_ABOUT THIS TASK_
Only the lines from the line that contains "total: 2084.88 -> 1508.08" through the final line of the entries below belong in your answer, copied exactly and without pictures.

+--

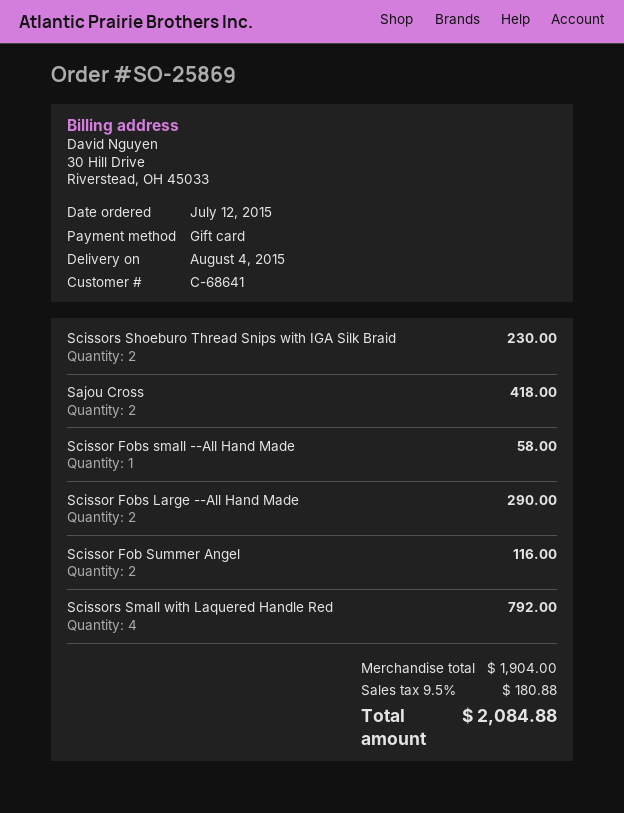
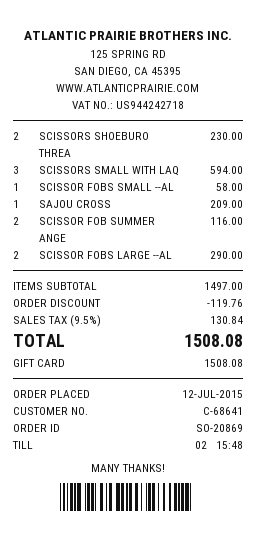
order number: SO-25869 -> SO-20869
Sajou Cross: 2 for 418.00 -> 1 for 209.00
Scissors Small with Laquered Handle Red: 4 for 792.00 -> 3 for 594.00
subtotal: 1904.00 -> 1497.00
discount: none -> 119.76
tax: 9.5% = 180.88 -> 9.5% = 130.84
total: 2084.88 -> 1508.08

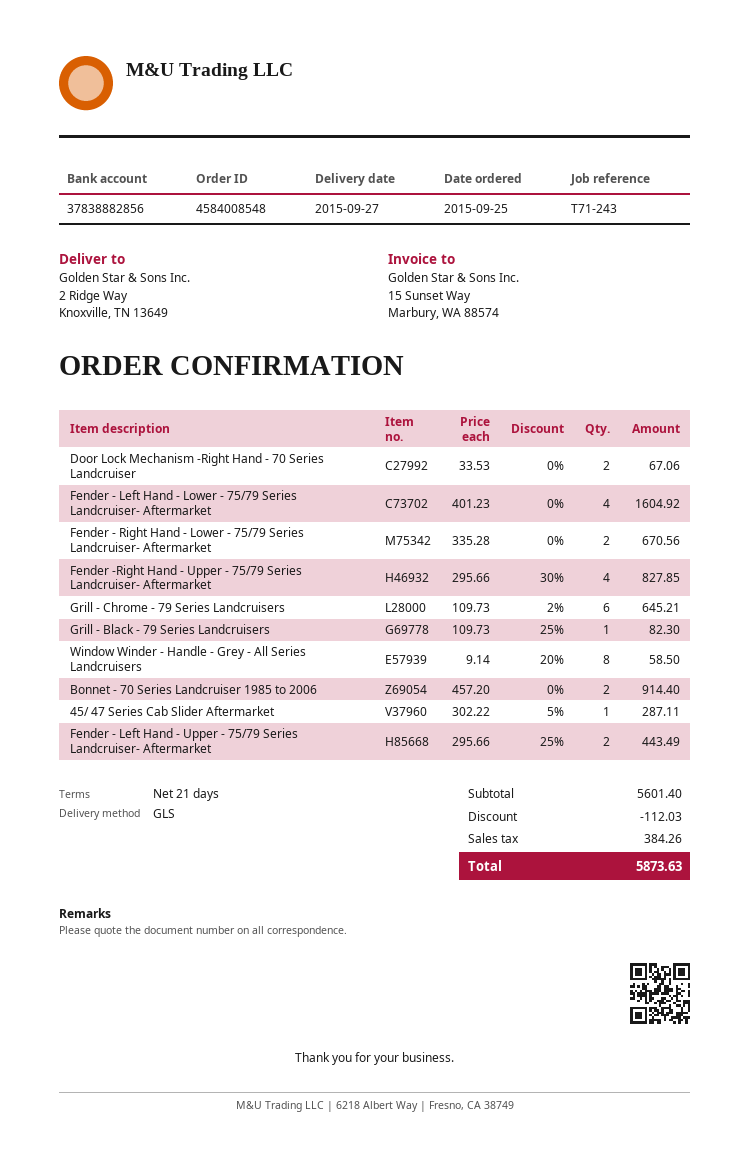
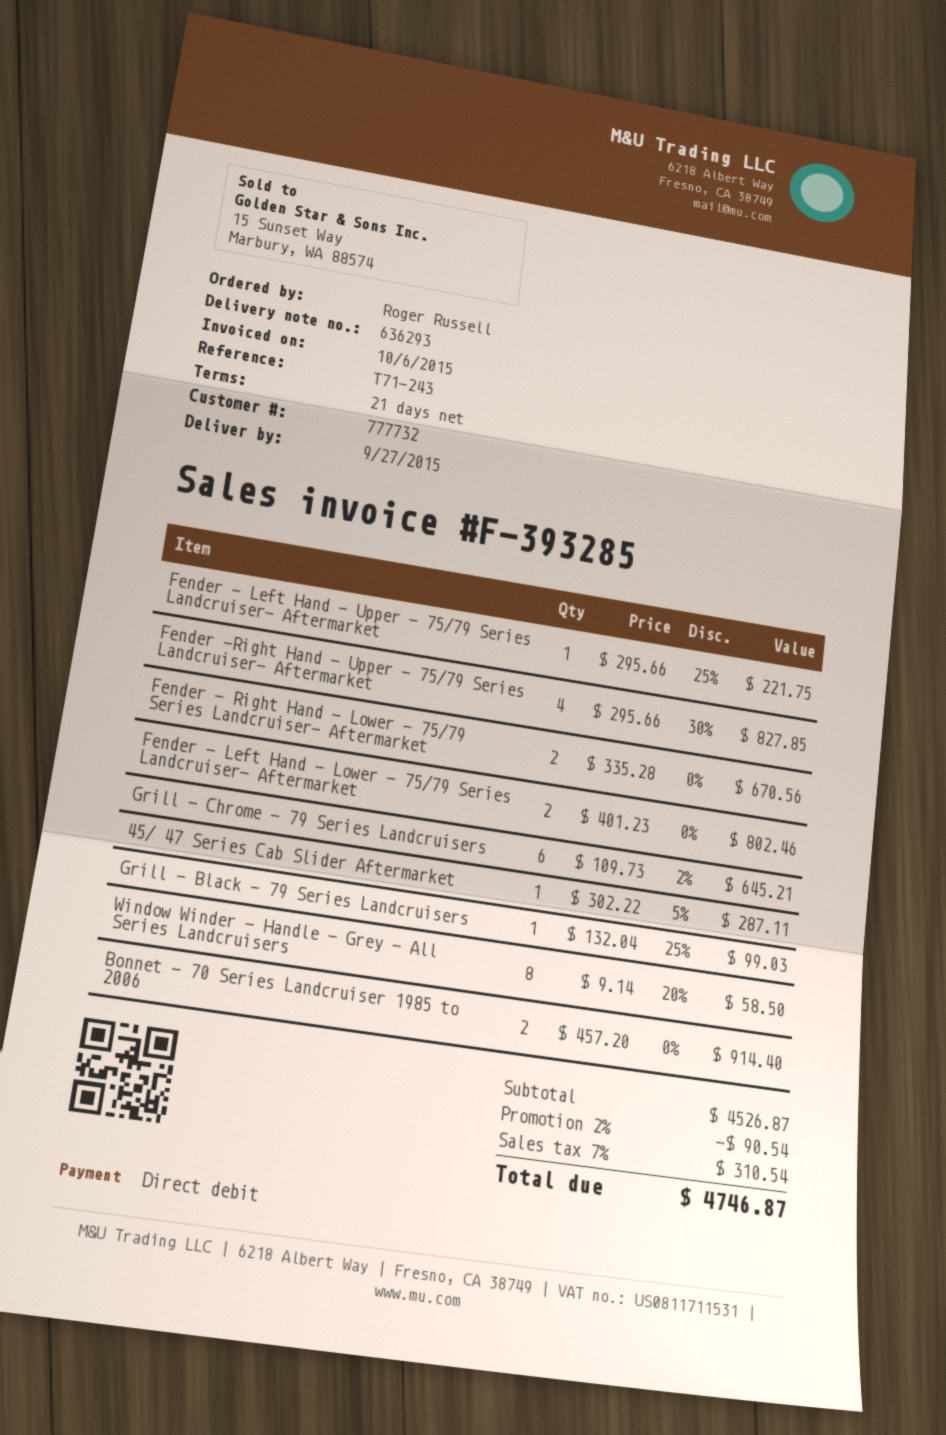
Door Lock Mechanism -Right Hand - 70 Series Landcruiser: 2 x 33.53 = 67.06 -> none
Fender - Left Hand - Lower - 75/79 Series Landcruiser- Aftermarket: 4 x 401.23 = 1604.92 -> 2 x 401.23 = 802.46
Grill - Black - 79 Series Landcruisers: 1 x 109.73 - 25% = 82.30 -> 1 x 132.04 - 25% = 99.03
Fender - Left Hand - Upper - 75/79 Series Landcruiser- Aftermarket: 2 x 295.66 - 25% = 443.49 -> 1 x 295.66 - 25% = 221.75
subtotal: 5601.40 -> 4526.87
discount: 112.03 -> 90.54
tax: 384.26 -> 310.54
total: 5873.63 -> 4746.87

+--

_YOUR SOLUTION_
total: 2084.88 -> 1508.08

Door Lock Mechanism -Right Hand - 70 Series Landcruiser: 2 x 33.53 = 67.06 -> none
Fender - Left Hand - Lower - 75/79 Series Landcruiser- Aftermarket: 4 x 401.23 = 1604.92 -> 2 x 401.23 = 802.46
Grill - Black - 79 Series Landcruisers: 1 x 109.73 - 25% = 82.30 -> 1 x 132.04 - 25% = 99.03
Fender - Left Hand - Upper - 75/79 Series Landcruiser- Aftermarket: 2 x 295.66 - 25% = 443.49 -> 1 x 295.66 - 25% = 221.75
subtotal: 5601.40 -> 4526.87
discount: 112.03 -> 90.54
tax: 384.26 -> 310.54
total: 5873.63 -> 4746.87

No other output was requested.